Assignment: Take the entries below and print, exactly, the stretch from the line containing "(153, 177) none" through the line containing "[405,285,461,297] a startup", both included.

··· Records supplied

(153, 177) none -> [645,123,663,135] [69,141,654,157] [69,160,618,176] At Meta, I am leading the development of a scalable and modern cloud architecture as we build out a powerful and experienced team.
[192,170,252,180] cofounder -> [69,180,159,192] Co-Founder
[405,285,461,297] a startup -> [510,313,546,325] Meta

······
··· Records supplied

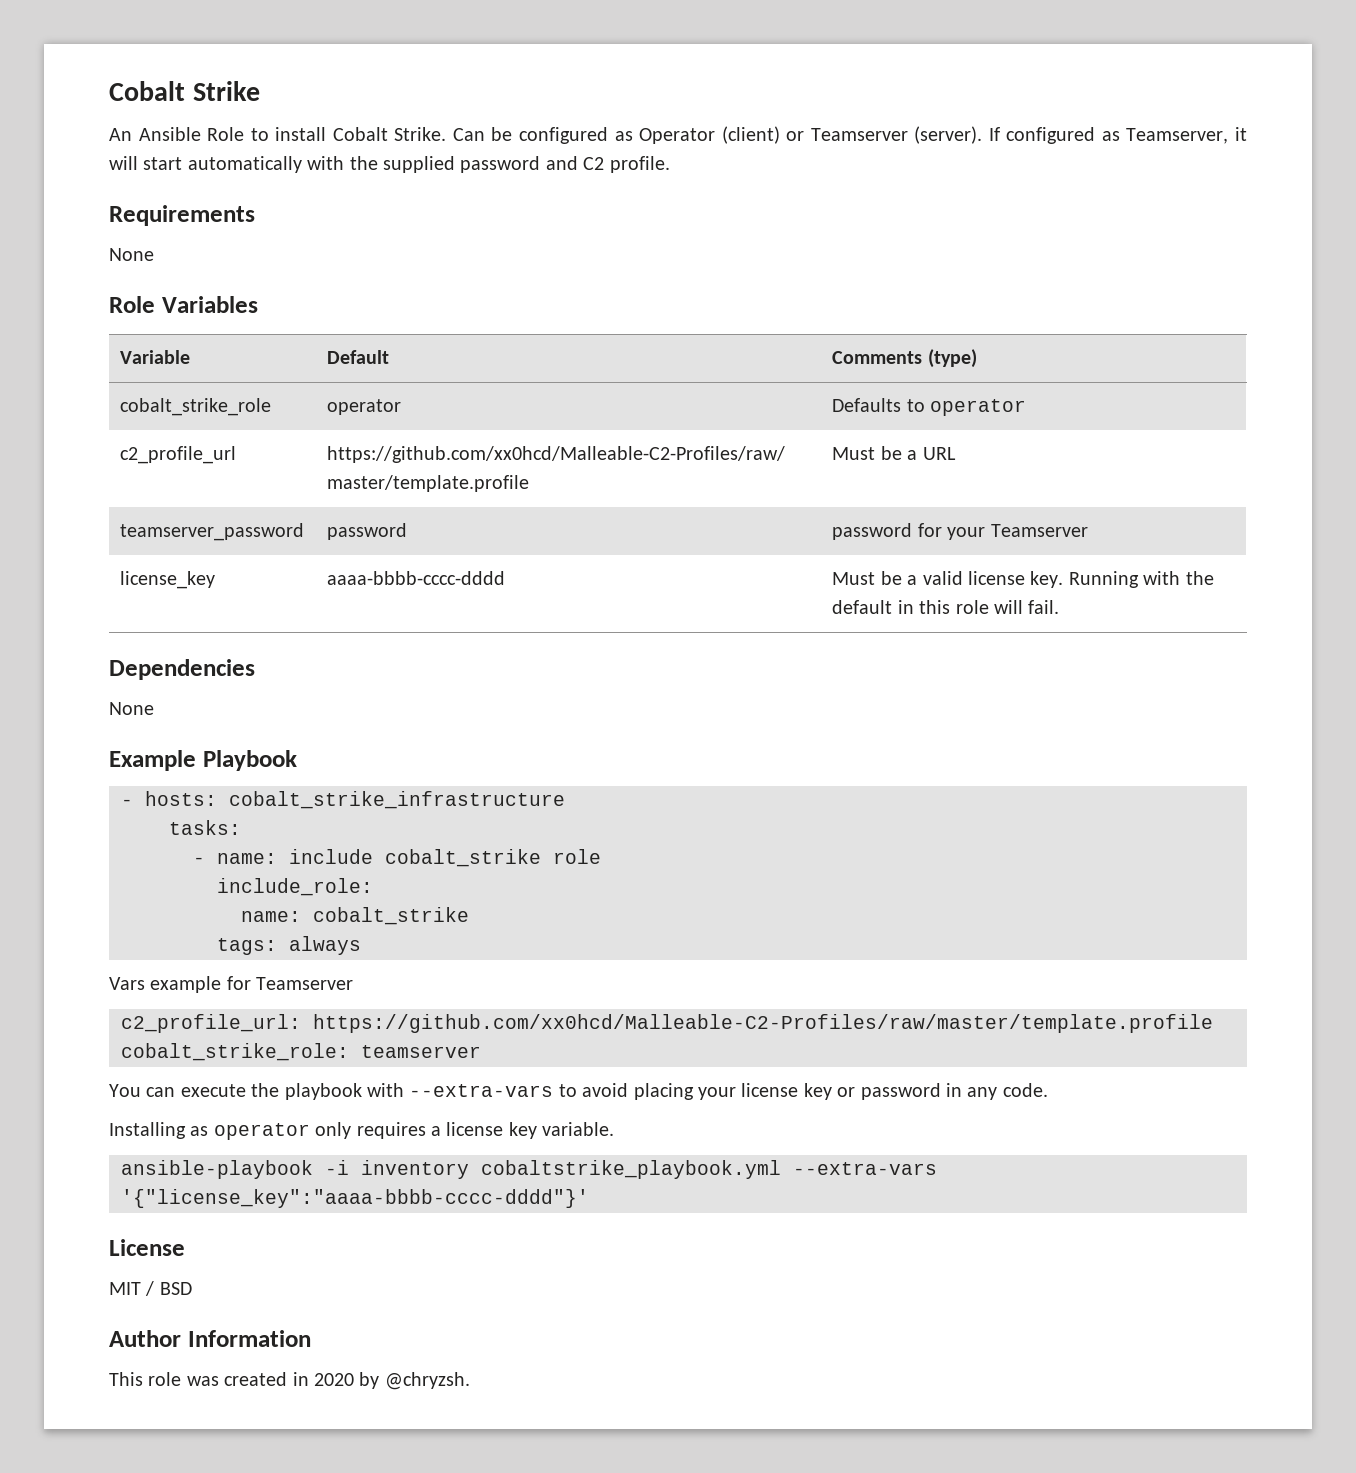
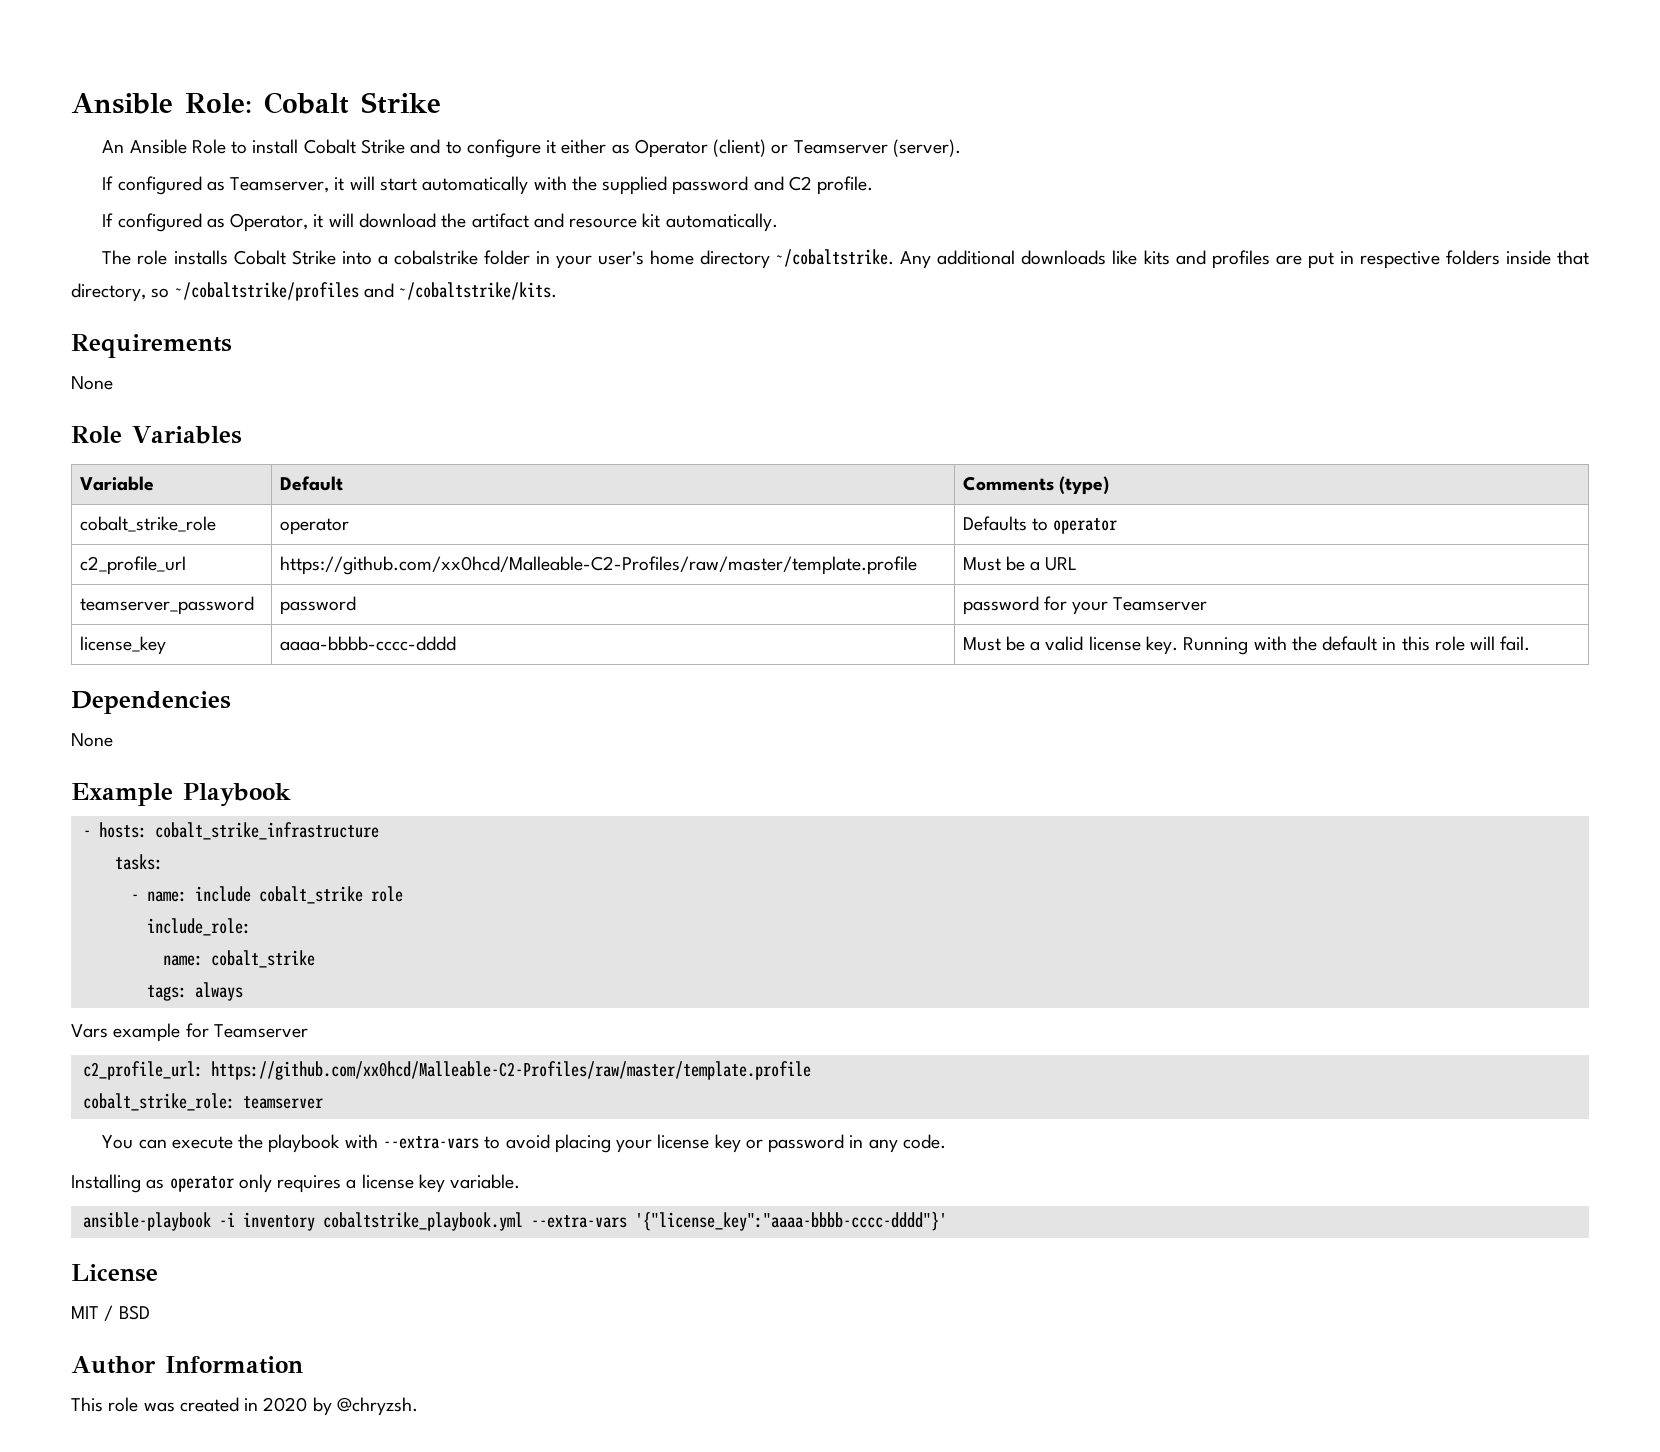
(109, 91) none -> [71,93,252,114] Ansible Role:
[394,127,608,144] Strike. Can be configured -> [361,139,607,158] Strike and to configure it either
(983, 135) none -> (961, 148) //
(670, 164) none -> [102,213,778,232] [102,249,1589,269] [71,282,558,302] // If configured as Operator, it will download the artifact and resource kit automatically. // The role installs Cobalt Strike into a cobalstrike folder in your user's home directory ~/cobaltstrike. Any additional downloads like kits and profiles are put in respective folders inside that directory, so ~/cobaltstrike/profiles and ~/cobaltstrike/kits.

······

Task result:
(153, 177) none -> [645,123,663,135] [69,141,654,157] [69,160,618,176] At Meta, I am leading the development of a scalable and modern cloud architecture as we build out a powerful and experienced team.
[192,170,252,180] cofounder -> [69,180,159,192] Co-Founder
[405,285,461,297] a startup -> [510,313,546,325] Meta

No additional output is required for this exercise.